Secondary Diversity of enrolled healthcare providers Study process tracking metrics will be used to assess the demographic, training, and clinical practice characteristics of providers who enroll in the training. This is pre-post design. This outcome will be measured during the pre-test immediately before participants complete the 30-60 minute online training.
Secondary Retention: Percent of providers complete the training after enrolling Study process tracking metrics will be used to assess retention of providers who enroll in the training. This is pre-post design where participants will complete a pre-test immediately before completing a 30-60 minute online training and then a post-test immediately after completing training.

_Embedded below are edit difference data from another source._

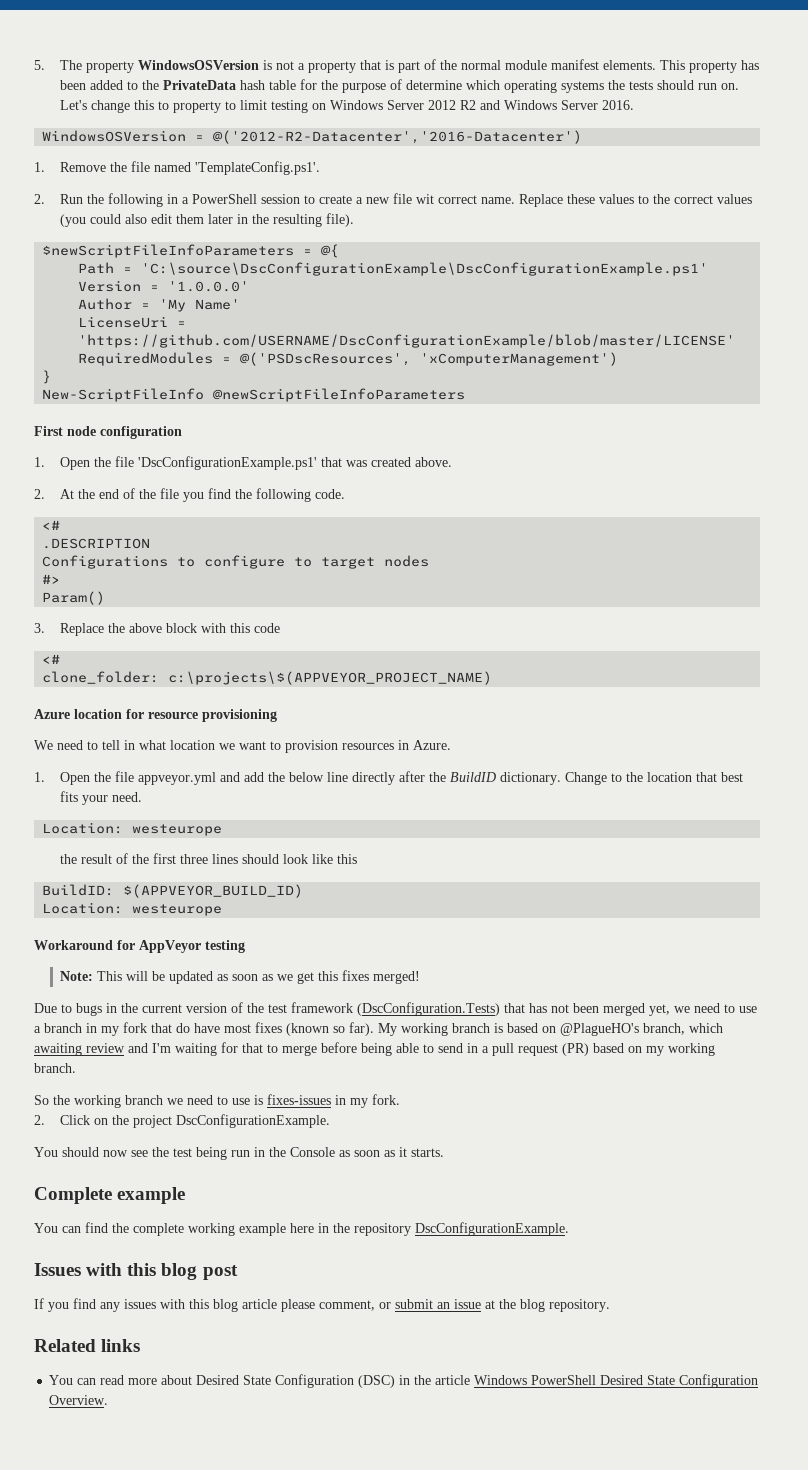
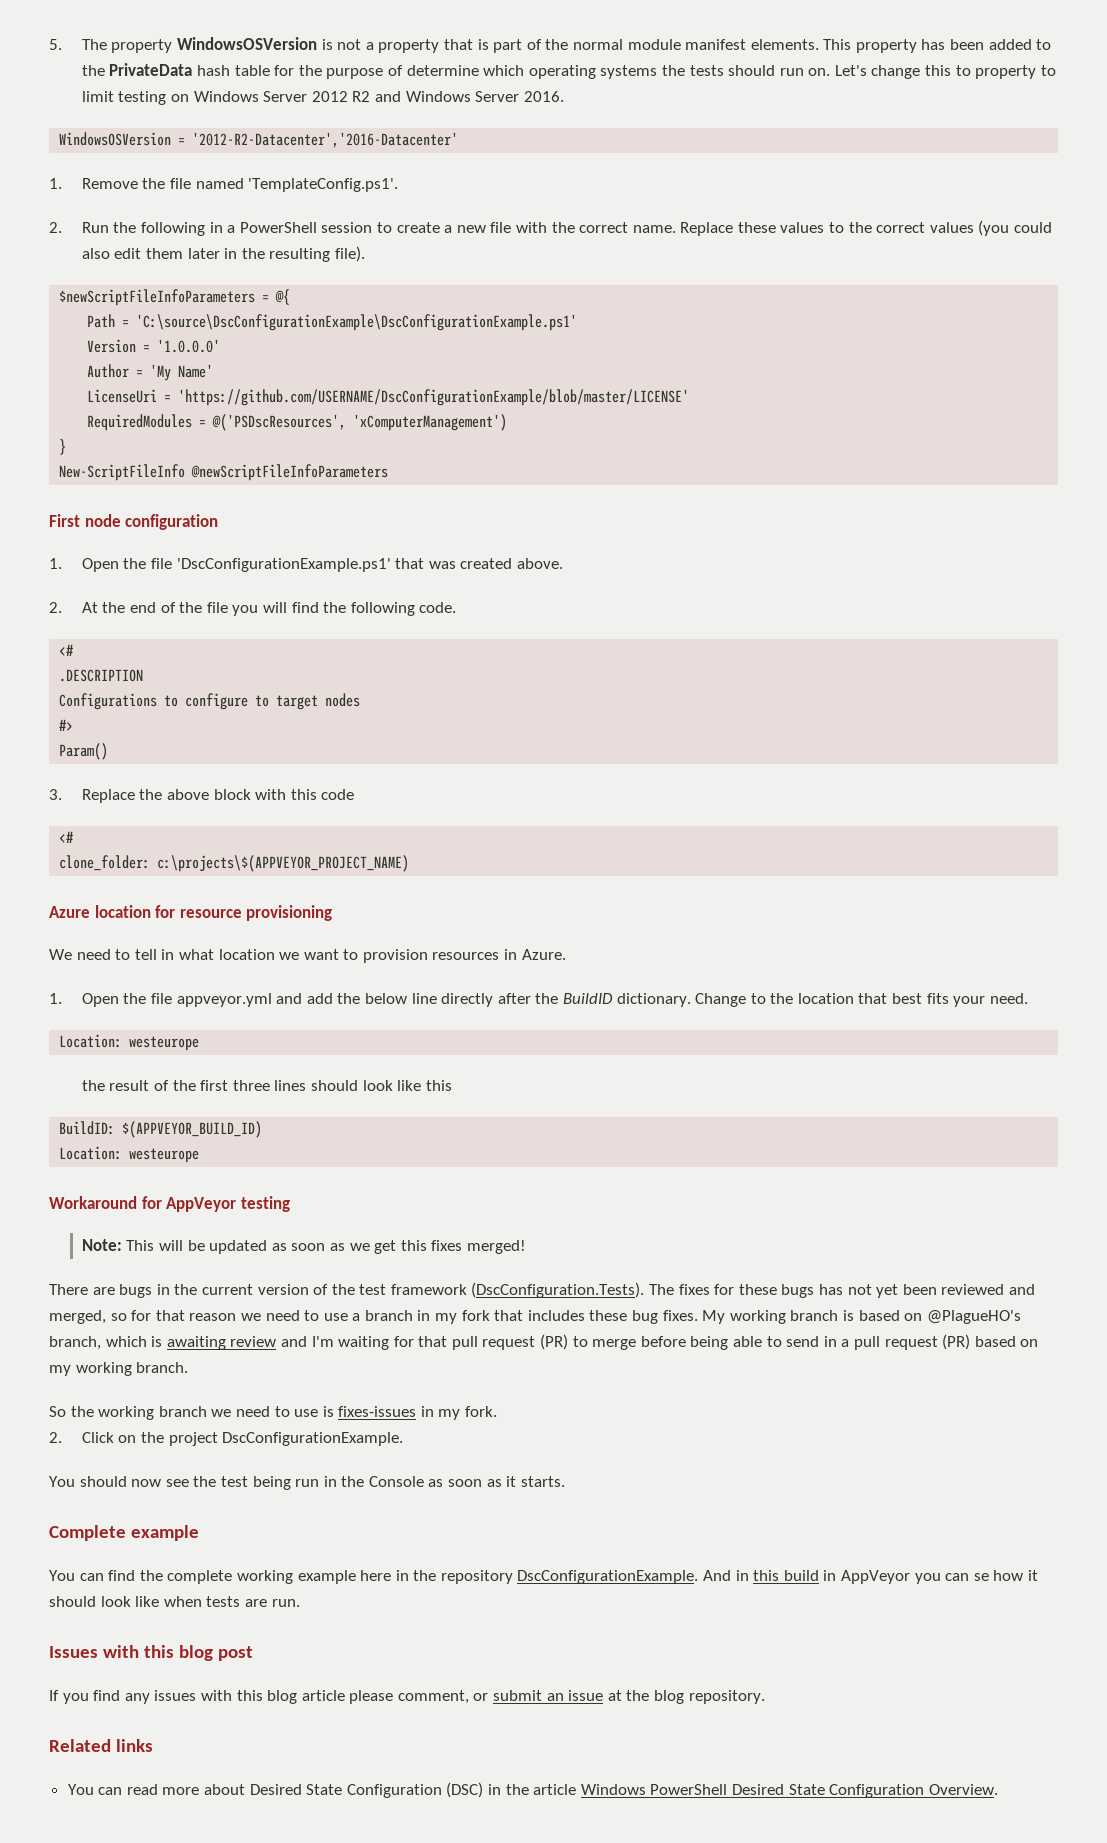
[213,130,583,144] @('2012-R2-Datacenter','2016-Datacenter') -> [192,132,459,148] '2012-R2-Datacenter','2016-Datacenter'
[416,194,435,204] wit -> [515,222,575,233] with the
(205, 497) none -> [262,602,287,613] will
[34,1003,72,1013] Due to -> [49,1284,115,1295] There are
[357,1002,670,1016] (DscConfiguration.Tests) that has not been merged yet, -> [471,1282,1035,1298] [49,1310,237,1324] (DscConfiguration.Tests). The fixes for these bugs has not yet been reviewed and merged, so for that reason
[176,1022,374,1036] do have most fixes (known so far). -> [527,1310,698,1324] includes these bug fixes.
(723, 1028) none -> [151,1336,163,1347] is
(263, 1048) none -> [451,1334,569,1350] pull request (PR)
(569, 1229) none -> [703,1570,1038,1584] [49,1596,300,1607] And in this build in AppVeyor you can se how it should look like when tests are run.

Secondary Adherence to completing training modules: Percent of modules completed Study process tracking metrics and training completion data will be used to assess the percent of training modules completed (i.e., the number of modules completed divided by the total available modules). This is pre-post design where participants will complete a pre-test immediately before completing a 30-60 minute online training and then a post-test immediately after completing training.
Secondary Preferences regarding training Questions will assess provider feedback on the online training module. This is pre-post design. This outcome will be measured during the post-test immediately after they complete the 30-60 minute online training.
Secondary Satisfaction with training Questions will assess provider satisfaction on the online training module. This is pre-post design. This outcome will be measured during the post-test immediately after they complete the 30-60 minute online training.